Blake in Bloom: A Review of IT ENDS WITH US

***1/2 out of ****


It was completely by accident that I saw It Ends with Us. In a confusing back-and-forth with my fellow moviegoer, I booked tickets to the wrong movie. Since I had assumed they had chosen it (they actually wanted to see something with much worse reviews), I was intrigued as I’ve been waiting a long time for a movie that would let Blake Lively’s obvious talent shine. Perhaps booking the wrong tickets was the best decision I’ve made all year.


Based on Colleen Hoover’s New York Times best-seller, It End with Us follows Lily Bloom (Lively) as she returns to her hometown in Maine to deliver a eulogy for her father, a wife-beater for whom she can find no positive words at all. From the very beginning, you can see Justin Baldoni’s direction is leading to something explosive, but you rightly cannot tell what. Lily returns to Boston to open a florist’s shop. Even the obvious silliness of her name is handled in such a way to belie the often too-on-the-nose words of a popular fiction bestseller.


We learn her name through a rooftop discussion she has with the neurosurgeon Ryle Kincaid (played by the director). Bloom, a free spirit with a deeply hurt soul but a smile that was infectious even to me, has a rooftop spot where she likes to look out on the city. The issue is the apartment complex is not her own, but Ryle’s. Our first introduction to Ryle foreshadows much to come later, but their pleasant conversation sets up what you think is going to be a run-of-the-mill romantic dramedy, but It Ends with Us is far from that.


While they are almost certain they will never meet again, this plan is foiled when Lily hires Ryle’s sister Allysa (a rare dramatic part for Jenny Slate) and Ryle drops by to see where she has been working. Through a series of nights-out that eventually become double dates, Ryle and Lily do form a relationship much to the surprise of Allysa, who sees her brother as a perpetual womanizer. Intercut with all of this is Lily’s backstory. The perfectly cast young Lily is newcomer Isabela Ferrer. The likeness and behavior between the two actresses is one of the small marvels of the movie. Lily’s backstory is not only full of dealing with living in domestic violence, but also her first relationship—one with a young man named Atlas (Alex Neustaedter)—who is homeless and living in an abandoned house across from the Bloom family.

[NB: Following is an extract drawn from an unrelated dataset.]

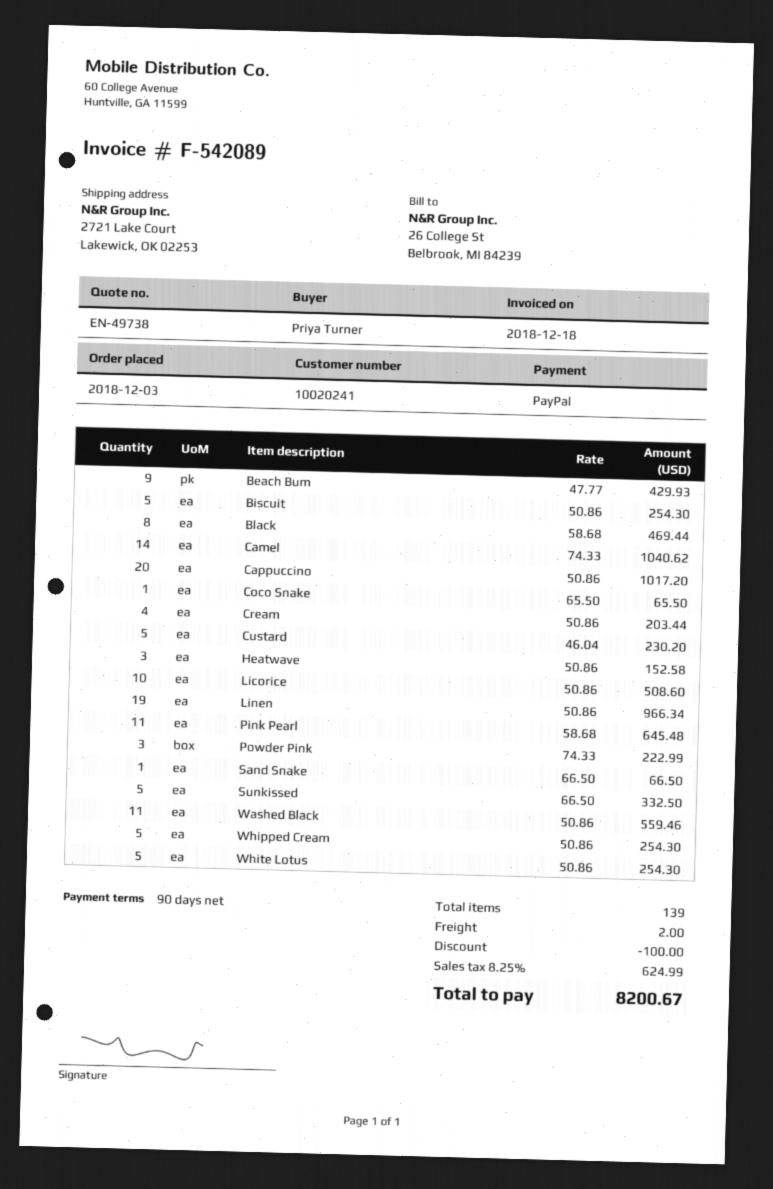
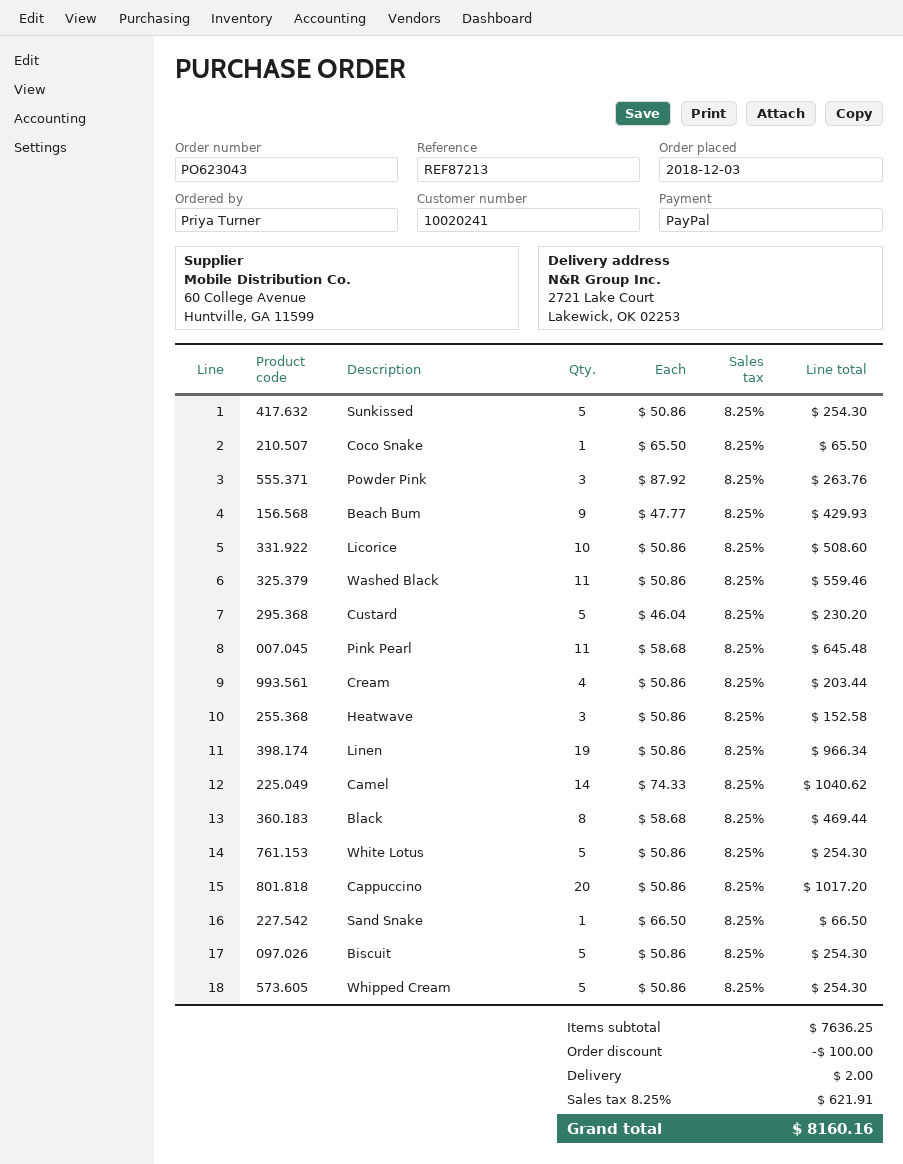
Powder Pink: 3 x 74.33 = 222.99 -> 3 x 87.92 = 263.76
Sunkissed: 5 x 66.50 = 332.50 -> 5 x 50.86 = 254.30
tax: 8.25% = 624.99 -> 8.25% = 621.91
total: 8200.67 -> 8160.16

We are doled out the right measures of the past and present as we discover a creeping instability in her adult relationship with Ryle and the catastrophic way Atlas left her life. On one double date, Lily, Ryle, Alyssa, and her husband (Hasan Minhaj), try out the hottest place to eat in Boston—a new restaurant owned by none other than the grown-up Atlas (Brandon Sklenar) who has turned out well despite his upbringing. Bloom’s emotions flounder when they re-connect, and Ryle’s suspicious nature becomes more acute.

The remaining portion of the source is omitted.